WHAT YOU HAVE TO DO -
Starting at the line with "01:01: 2018.05 -> 2018.03" in it, reproduce each line below through the last one, exactly, and include nothing else.

EXTRACTED RECORDS -
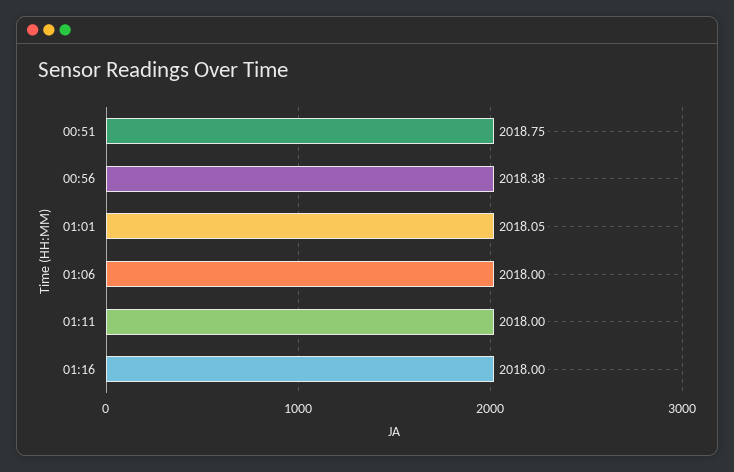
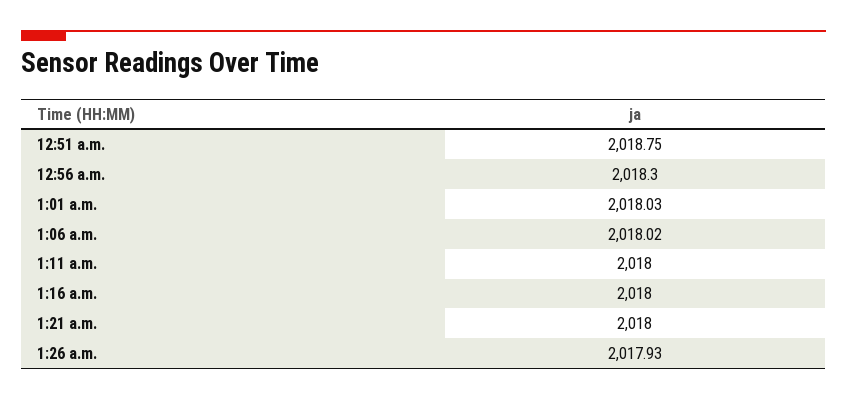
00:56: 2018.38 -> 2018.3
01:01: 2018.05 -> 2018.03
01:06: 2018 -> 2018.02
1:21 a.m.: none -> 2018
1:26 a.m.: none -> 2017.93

ANSWER BOX -
01:01: 2018.05 -> 2018.03
01:06: 2018 -> 2018.02
1:21 a.m.: none -> 2018
1:26 a.m.: none -> 2017.93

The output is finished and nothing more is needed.